Segment Start: Records for the exercise
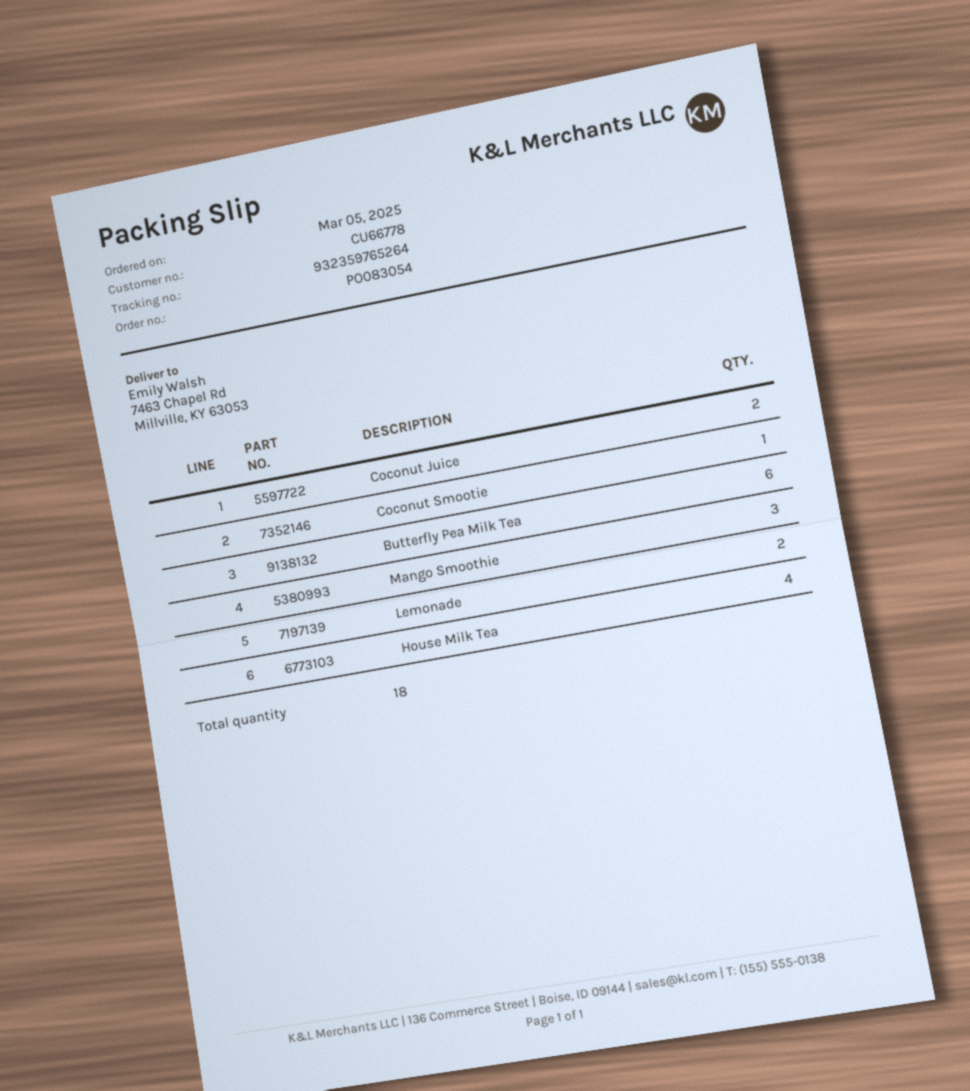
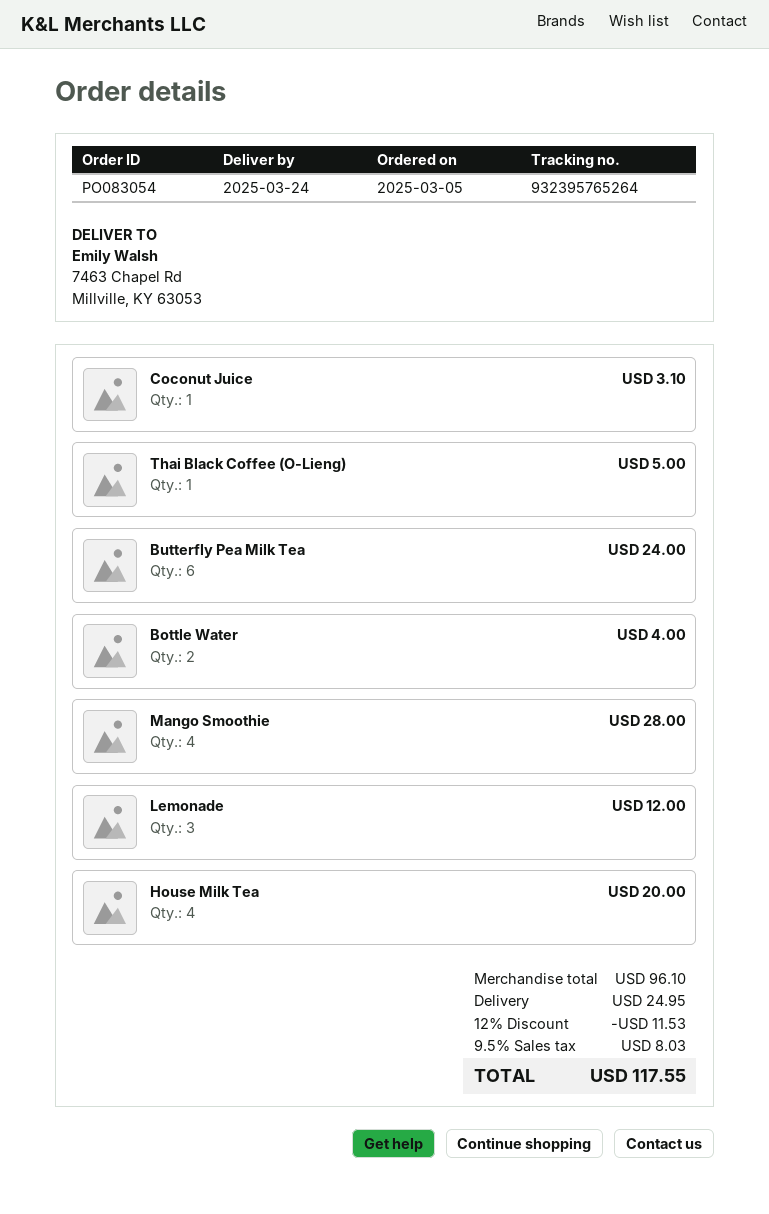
tracking number: 932359765264 -> 932395765264
Coconut Juice: 2 -> 1
Coconut Smootie: 1 -> none
Mango Smoothie: 3 -> 4
Lemonade: 2 -> 3
Thai Black Coffee (O-Lieng): none -> 1
Bottle Water: none -> 2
Segment End: Records for the exercise
What you need to do
In the listing above, find the line with "Lemonade: 2 -> 3" and set down that line and all after it exactly, through the final line.

Written solution
Lemonade: 2 -> 3
Thai Black Coffee (O-Lieng): none -> 1
Bottle Water: none -> 2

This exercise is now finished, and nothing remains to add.